WHAT YOU HAVE TO DO
Read the records beneath this task and copy every line that contains the string "from".

◆ ◆ ◆ ◆ ◆

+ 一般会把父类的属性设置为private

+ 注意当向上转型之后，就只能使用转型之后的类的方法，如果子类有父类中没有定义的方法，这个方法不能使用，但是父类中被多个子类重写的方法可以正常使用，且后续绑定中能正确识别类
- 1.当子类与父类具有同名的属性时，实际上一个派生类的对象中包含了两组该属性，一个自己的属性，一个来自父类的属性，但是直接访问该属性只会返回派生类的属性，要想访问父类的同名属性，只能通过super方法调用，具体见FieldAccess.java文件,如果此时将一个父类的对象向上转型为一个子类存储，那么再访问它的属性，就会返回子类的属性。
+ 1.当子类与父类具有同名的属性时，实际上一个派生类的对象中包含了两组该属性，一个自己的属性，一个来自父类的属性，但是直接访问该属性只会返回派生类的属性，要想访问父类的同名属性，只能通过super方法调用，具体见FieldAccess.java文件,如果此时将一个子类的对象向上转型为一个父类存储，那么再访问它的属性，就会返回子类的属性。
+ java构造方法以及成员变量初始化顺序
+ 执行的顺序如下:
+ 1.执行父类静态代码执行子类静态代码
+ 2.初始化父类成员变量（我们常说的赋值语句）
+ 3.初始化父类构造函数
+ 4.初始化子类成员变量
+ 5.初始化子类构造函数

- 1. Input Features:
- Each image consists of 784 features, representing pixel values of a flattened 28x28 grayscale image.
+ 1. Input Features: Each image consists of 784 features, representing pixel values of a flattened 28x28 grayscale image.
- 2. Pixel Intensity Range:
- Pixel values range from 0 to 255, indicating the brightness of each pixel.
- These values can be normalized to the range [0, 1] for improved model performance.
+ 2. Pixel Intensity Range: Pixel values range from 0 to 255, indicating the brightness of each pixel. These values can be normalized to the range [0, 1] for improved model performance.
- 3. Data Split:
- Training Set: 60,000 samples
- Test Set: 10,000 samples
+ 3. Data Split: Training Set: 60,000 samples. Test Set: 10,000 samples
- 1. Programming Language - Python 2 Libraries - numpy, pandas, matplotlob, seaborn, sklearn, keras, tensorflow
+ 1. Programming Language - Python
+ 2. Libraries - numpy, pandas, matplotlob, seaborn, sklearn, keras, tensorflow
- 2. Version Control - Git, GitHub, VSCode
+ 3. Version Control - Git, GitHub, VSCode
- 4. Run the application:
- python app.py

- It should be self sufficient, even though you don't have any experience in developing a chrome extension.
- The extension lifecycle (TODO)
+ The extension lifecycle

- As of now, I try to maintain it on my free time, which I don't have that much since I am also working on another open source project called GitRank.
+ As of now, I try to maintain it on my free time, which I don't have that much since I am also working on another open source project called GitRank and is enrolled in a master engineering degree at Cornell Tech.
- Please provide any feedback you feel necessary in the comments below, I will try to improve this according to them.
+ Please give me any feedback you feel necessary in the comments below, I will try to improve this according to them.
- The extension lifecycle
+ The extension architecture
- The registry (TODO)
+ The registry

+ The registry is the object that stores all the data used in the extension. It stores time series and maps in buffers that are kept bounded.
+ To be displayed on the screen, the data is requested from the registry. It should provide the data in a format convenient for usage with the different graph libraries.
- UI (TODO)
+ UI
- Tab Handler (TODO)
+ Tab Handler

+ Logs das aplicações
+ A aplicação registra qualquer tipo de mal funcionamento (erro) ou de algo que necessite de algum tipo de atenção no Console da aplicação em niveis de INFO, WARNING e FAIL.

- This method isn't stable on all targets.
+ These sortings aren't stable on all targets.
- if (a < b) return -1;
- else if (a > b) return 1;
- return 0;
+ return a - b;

◆ ◆ ◆ ◆ ◆

TASK OUTPUT
- Pixel values range from 0 to 255, indicating the brightness of each pixel.
+ 2. Pixel Intensity Range: Pixel values range from 0 to 255, indicating the brightness of each pixel. These values can be normalized to the range [0, 1] for improved model performance.
+ To be displayed on the screen, the data is requested from the registry. It should provide the data in a format convenient for usage with the different graph libraries.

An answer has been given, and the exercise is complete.